(Web document revisions)
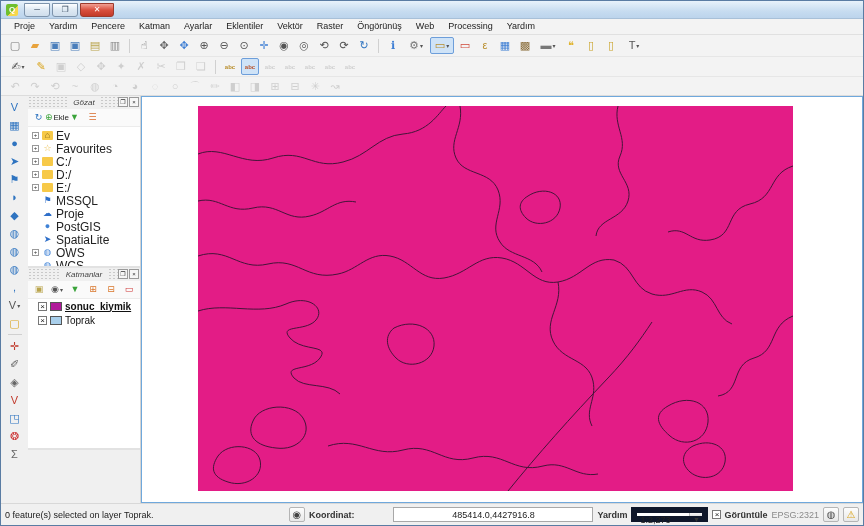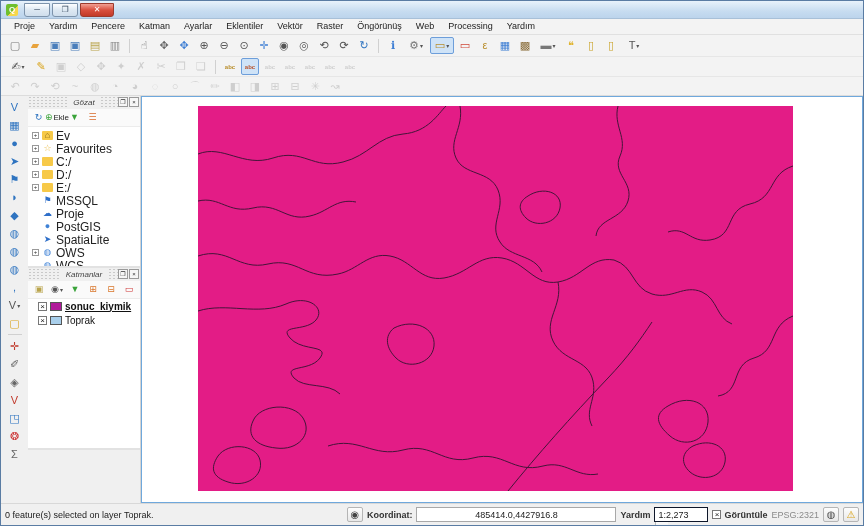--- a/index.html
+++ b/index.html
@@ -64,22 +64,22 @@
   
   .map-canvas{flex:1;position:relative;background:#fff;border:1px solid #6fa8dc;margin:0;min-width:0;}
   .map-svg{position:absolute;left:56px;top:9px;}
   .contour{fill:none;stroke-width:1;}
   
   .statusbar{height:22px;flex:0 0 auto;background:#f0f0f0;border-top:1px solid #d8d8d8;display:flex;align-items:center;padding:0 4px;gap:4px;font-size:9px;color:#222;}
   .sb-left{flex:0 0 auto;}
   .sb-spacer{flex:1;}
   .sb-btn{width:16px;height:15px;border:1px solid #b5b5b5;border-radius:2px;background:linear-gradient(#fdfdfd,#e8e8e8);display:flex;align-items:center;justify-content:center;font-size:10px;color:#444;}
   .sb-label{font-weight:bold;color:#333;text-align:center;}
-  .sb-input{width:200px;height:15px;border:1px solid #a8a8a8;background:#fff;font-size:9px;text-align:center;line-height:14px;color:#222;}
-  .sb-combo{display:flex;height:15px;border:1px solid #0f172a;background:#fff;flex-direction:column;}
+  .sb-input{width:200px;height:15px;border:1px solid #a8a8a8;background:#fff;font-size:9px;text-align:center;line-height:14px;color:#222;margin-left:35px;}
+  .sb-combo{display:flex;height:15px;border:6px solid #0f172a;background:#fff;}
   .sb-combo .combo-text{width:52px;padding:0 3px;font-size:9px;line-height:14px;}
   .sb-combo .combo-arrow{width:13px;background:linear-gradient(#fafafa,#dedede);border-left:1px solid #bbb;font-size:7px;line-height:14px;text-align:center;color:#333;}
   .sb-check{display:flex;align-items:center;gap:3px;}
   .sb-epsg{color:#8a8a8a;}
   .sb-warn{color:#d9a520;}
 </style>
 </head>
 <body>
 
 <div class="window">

**Exercise aim**.
Each entry is to be transcribed verbatim, and any picture in it is to be skipped.

**Task response**.
--- a/index.html
+++ b/index.html
@@ -64,22 +64,22 @@
   
   .map-canvas{flex:1;position:relative;background:#fff;border:1px solid #6fa8dc;margin:0;min-width:0;}
   .map-svg{position:absolute;left:56px;top:9px;}
   .contour{fill:none;stroke-width:1;}
   
   .statusbar{height:22px;flex:0 0 auto;background:#f0f0f0;border-top:1px solid #d8d8d8;display:flex;align-items:center;padding:0 4px;gap:4px;font-size:9px;color:#222;}
   .sb-left{flex:0 0 auto;}
   .sb-spacer{flex:1;}
   .sb-btn{width:16px;height:15px;border:1px solid #b5b5b5;border-radius:2px;background:linear-gradient(#fdfdfd,#e8e8e8);display:flex;align-items:center;justify-content:center;font-size:10px;color:#444;}
   .sb-label{font-weight:bold;color:#333;text-align:center;}
-  .sb-input{width:200px;height:15px;border:1px solid #a8a8a8;background:#fff;font-size:9px;text-align:center;line-height:14px;color:#222;}
-  .sb-combo{display:flex;height:15px;border:1px solid #0f172a;background:#fff;flex-direction:column;}
+  .sb-input{width:200px;height:15px;border:1px solid #a8a8a8;background:#fff;font-size:9px;text-align:center;line-height:14px;color:#222;margin-left:35px;}
+  .sb-combo{display:flex;height:15px;border:6px solid #0f172a;background:#fff;}
   .sb-combo .combo-text{width:52px;padding:0 3px;font-size:9px;line-height:14px;}
   .sb-combo .combo-arrow{width:13px;background:linear-gradient(#fafafa,#dedede);border-left:1px solid #bbb;font-size:7px;line-height:14px;text-align:center;color:#333;}
   .sb-check{display:flex;align-items:center;gap:3px;}
   .sb-epsg{color:#8a8a8a;}
   .sb-warn{color:#d9a520;}
 </style>
 </head>
 <body>
 
 <div class="window">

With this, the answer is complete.